41. Aux termes de l’article R. 111-29 du code de l’urbanisme : « Les murs séparatifs et les murs aveugles apparentés d’un bâtiment doivent, lorsqu’ils ne sont pas construits avec les mêmes matériaux que les murs de façades principales, avoir un aspect qui s’harmonise avec celui des façades ».
42. Les intimés se bornent à faire valoir que le mur aveugle du projet n’est pas traité dans les mêmes matériaux ou dans un aspect qui s’harmonise avec le reste de la construction. Toutefois, il ressort des pièces du dossier que les prescriptions de l’architecte des bâtiments de France concernent notamment les matériaux et le traitement des murs de la construction projetée et permettent d’assurer l’harmonisation de l’aspect du mur longeant la route communale n° 104 avec celui des façades de la construction. Par suite, le moyen tiré de la méconnaissance de l’article R. 111-29 doit être écarté.

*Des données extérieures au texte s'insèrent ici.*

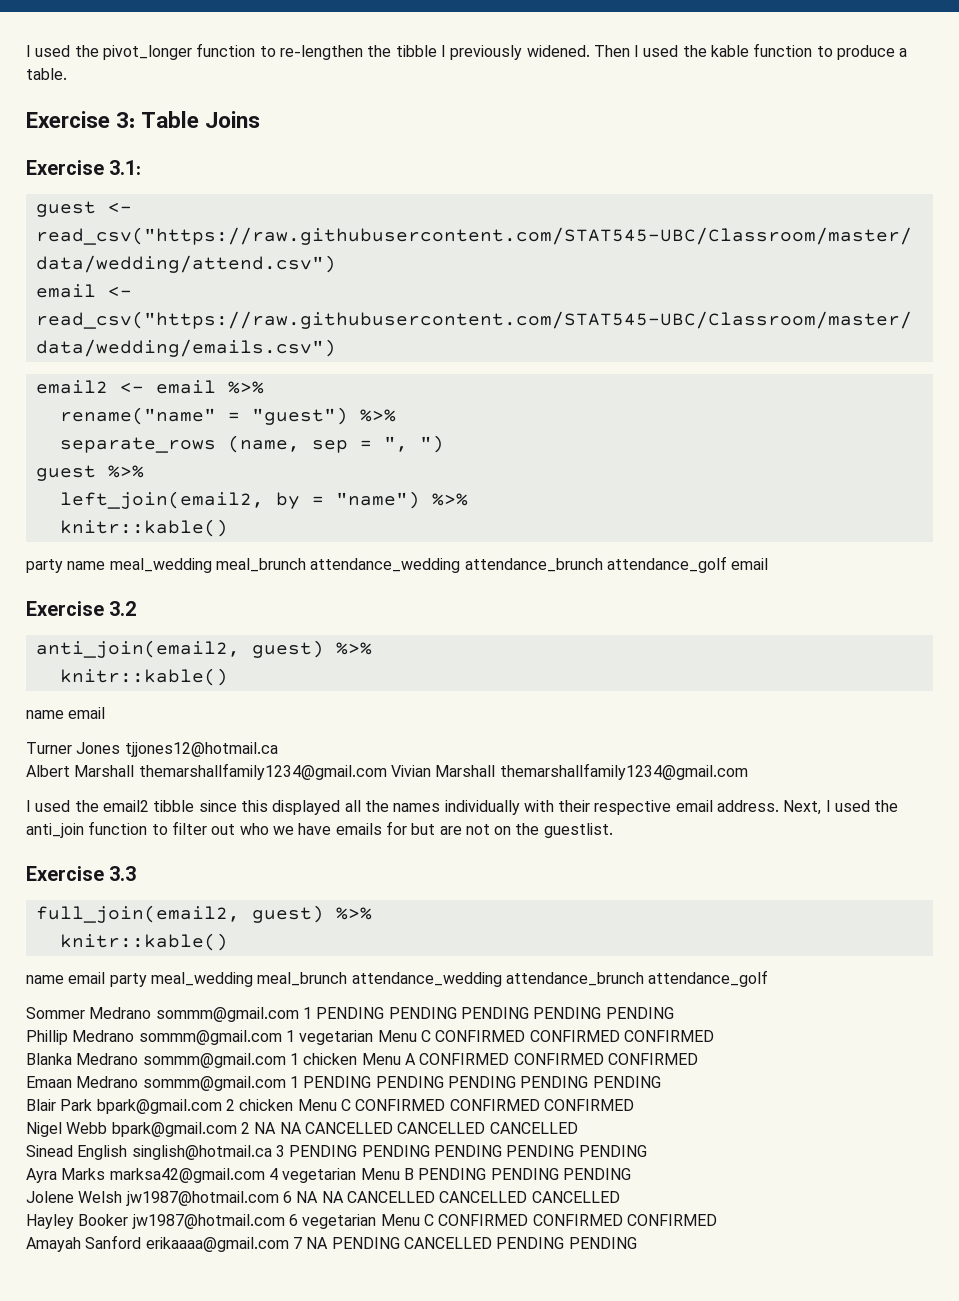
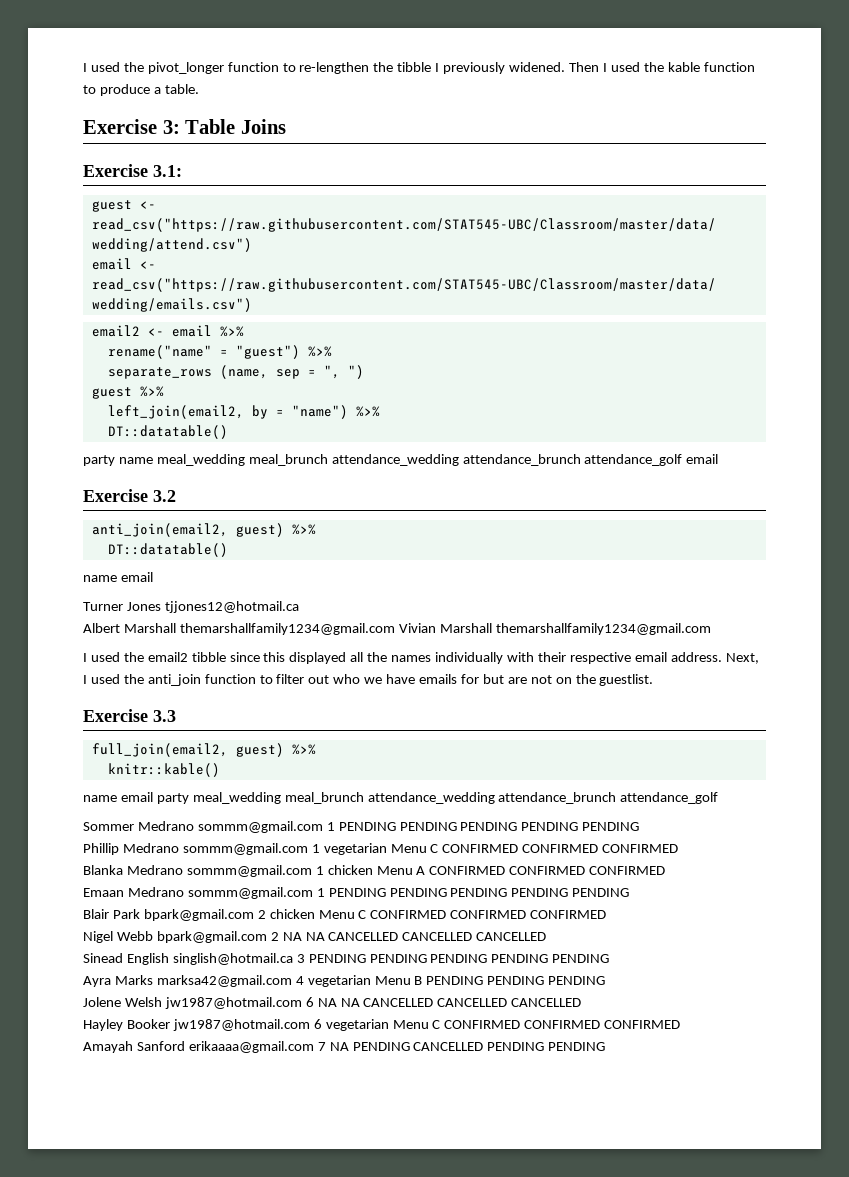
[59,519,228,537] knitr::kable() -> [107,425,228,439] DT::datatable()
[59,668,228,686] knitr::kable() -> [107,543,228,557] DT::datatable()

43. Les moyens tirés de la méconnaissance de l’obligation d’aménagement d’une partie de la superficie du terrain d’assiette du projet en espaces verts plantés et de l’insuffisance de l’aire de dégagement et de la gestion des eaux pluviales ne sont pas assortis de précisions suffisantes permettant d’en apprécier le bien-fondé.
44. Il résulte de tout ce qui précède et sans qu’il soit besoin d’examiner les fins de non-recevoir, que MM. I, E et C ne sont pas fondés à demander l’annulation des arrêtés des 30 mai 2018 et 7 août 2019.
Sur l’amende pour requête abusive :
45. Aux termes de l’article R. 741-12 du code de justice administrative : « Le juge peut infliger à l’auteur d’une requête qu’il estime abusive une amende dont le montant ne peut excéder 10 000 euros ». Il n’y a pas lieu dans les circonstances de l’espèce et en tout état de cause, de faire application de ces dispositions à l’encontre de la commune de Torsac dont la requête ne présente pas un caractère abusif.
Sur les frais liés au litige :
46. Dans les circonstances de l’espèce, il n’y a pas lieu de faire droit aux conclusions des parties sur le fondement de l’article L. 761-1 du code de justice administrative.
DÉCIDE :
Article 1er : Le jugement n° 1900248 du 11 décembre 2019 du tribunal administratif de Poitiers est annulé.
Article 2 : La demande de MM. I, E et C présentée devant le tribunal administratif de Poitiers et leurs conclusions d’appel sont rejetées.
Article 3 : Les conclusions présentées par la commune de Torsac tendant à l’application de l’article L. 761-1 du code de justice administrative sont rejetées.
Article 4 : Le présent arrêt sera notifié à la commune de Torsac et à M. D E, désigné en application de l’article R. 751-3 du code de justice administrative.
Délibéré après l’audience du 14 juin 2022 à laquelle siégeaient :
Mme Elisabeth Jayat, présidente,
Mme Nathalie Gay, première conseillère,
Mme Laury Michel, première conseillère.
Rendu public par mise à disposition au greffe le 5 juillet 2022.
La rapporteure,
Nathalie ALa présidente,
Elisabeth Jayat
La greffière,
Virginie Santana
La République mande et ordonne à la préfète de la Charente en ce qui la concerne et à tous huissiers de justice à ce requis en ce qui concerne les voies de droit commun, contre les parties privées, de pourvoir à l’exécution du présent arrêt.